American style uses double typographic quotes “ ”, British style uses single typographic quotes ‘ ’, and technical documentation uses straight quotes " ". In American style, punctuation goes inside the quotation marks; in British style, placement follows meaning. But even in American blogs and technical books, punctuation is often placed by meaning rather than inside.

The apostrophe is either straight ' or typographic ’. For articles and posts, the typographic apostrophe is recommended. But if you look at popular news outlets or blogs from large tech companies, you’ll often find straight and typographic apostrophes and quotation marks mixed even within the same article. Some AI agents can’t use typographic symbols and replace them with straight ones.

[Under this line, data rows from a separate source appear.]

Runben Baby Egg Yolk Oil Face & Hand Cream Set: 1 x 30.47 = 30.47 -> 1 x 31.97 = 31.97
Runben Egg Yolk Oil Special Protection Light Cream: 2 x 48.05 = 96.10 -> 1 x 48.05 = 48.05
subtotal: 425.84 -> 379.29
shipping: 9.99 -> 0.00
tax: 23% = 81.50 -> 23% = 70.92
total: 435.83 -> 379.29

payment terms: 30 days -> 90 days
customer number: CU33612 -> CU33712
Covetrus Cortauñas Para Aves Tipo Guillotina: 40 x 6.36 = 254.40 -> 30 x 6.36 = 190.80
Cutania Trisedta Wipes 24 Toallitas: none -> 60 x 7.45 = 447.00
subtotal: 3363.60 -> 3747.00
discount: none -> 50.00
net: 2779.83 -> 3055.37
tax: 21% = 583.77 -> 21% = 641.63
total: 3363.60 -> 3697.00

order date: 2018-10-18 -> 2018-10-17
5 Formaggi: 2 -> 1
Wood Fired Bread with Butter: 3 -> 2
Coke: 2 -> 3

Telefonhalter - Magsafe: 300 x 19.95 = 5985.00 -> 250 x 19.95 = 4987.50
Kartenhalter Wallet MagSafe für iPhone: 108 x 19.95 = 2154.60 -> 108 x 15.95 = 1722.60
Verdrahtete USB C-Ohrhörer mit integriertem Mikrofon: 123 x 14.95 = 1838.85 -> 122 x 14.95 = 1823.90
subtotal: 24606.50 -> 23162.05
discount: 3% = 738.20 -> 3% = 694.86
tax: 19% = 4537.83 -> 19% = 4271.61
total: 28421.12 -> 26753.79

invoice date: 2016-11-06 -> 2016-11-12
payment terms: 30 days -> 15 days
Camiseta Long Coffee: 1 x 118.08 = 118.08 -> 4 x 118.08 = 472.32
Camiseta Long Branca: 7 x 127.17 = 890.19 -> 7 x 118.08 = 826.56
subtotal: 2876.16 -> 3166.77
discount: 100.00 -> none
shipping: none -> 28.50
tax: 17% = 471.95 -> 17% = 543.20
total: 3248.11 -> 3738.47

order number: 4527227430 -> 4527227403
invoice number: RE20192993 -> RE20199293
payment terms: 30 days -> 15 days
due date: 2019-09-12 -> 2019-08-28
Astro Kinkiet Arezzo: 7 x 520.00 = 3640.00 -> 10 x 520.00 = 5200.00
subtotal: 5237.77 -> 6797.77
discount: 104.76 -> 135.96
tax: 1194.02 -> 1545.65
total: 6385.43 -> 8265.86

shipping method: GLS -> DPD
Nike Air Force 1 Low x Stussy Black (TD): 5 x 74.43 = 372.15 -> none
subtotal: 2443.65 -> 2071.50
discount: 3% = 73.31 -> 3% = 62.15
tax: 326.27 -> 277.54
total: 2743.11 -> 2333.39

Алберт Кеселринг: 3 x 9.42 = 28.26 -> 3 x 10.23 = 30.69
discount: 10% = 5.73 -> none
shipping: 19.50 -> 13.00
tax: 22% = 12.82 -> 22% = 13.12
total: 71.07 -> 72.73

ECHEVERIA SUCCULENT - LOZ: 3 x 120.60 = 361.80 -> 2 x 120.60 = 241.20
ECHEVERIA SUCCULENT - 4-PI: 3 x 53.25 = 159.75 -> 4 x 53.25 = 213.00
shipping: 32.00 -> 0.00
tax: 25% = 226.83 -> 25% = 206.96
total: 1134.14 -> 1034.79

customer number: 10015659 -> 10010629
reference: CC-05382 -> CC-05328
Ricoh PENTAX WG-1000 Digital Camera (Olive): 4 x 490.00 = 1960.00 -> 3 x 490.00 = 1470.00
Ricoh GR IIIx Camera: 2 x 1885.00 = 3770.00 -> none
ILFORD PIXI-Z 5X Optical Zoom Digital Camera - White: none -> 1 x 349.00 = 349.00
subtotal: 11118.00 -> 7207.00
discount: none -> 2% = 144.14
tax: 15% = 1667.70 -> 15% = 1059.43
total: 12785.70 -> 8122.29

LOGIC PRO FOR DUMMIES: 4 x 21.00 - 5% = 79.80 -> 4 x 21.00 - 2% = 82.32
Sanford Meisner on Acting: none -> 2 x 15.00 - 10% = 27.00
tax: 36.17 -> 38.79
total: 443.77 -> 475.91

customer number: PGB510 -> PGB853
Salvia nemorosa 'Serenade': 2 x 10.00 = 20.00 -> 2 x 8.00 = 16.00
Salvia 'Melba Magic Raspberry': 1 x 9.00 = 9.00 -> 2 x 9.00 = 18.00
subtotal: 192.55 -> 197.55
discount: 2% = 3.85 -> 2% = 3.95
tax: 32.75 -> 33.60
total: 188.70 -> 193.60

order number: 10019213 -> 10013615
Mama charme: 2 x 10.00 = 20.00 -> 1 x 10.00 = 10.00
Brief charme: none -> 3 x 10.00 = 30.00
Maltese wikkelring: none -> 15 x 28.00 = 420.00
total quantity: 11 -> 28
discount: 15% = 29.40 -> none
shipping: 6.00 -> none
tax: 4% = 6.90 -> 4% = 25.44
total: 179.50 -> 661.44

Straight quotes are always easier to type than holding 3 keys for typographic ones. On top of that, with straight quotes the opening and closing mark is the same character, while typographic quotes use different ones. Smart auto-replacement to typographic symbols can be set up on a laptop, but most apps ignore that setting. If you write in different languages or for different styles, smart replacement will not help. You can set up a script to replace them before publishing articles, but if the article contains code examples, you can’t replace them there. You can also replace them manually before publishing, but when replying to comments you end up with straight ones again. Some fonts render the straight apostrophe beautifully, but you control the font only on your own site. Some websites automatically convert typed text into typographic marks, but if you paste text, they leave the straight ones in.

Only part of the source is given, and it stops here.